Excerpted records START

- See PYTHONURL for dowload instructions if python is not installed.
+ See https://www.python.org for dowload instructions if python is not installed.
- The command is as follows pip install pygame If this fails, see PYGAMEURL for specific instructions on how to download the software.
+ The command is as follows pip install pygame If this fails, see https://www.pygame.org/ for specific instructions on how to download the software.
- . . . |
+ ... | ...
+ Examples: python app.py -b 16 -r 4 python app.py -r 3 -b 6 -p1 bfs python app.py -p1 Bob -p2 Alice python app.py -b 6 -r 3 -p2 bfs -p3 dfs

Excerpted records END

Your response should consist of the whole listing, repeated exactly.

- See PYTHONURL for dowload instructions if python is not installed.
+ See https://www.python.org for dowload instructions if python is not installed.
- The command is as follows pip install pygame If this fails, see PYGAMEURL for specific instructions on how to download the software.
+ The command is as follows pip install pygame If this fails, see https://www.pygame.org/ for specific instructions on how to download the software.
- . . . |
+ ... | ...
+ Examples: python app.py -b 16 -r 4 python app.py -r 3 -b 6 -p1 bfs python app.py -p1 Bob -p2 Alice python app.py -b 6 -r 3 -p2 bfs -p3 dfs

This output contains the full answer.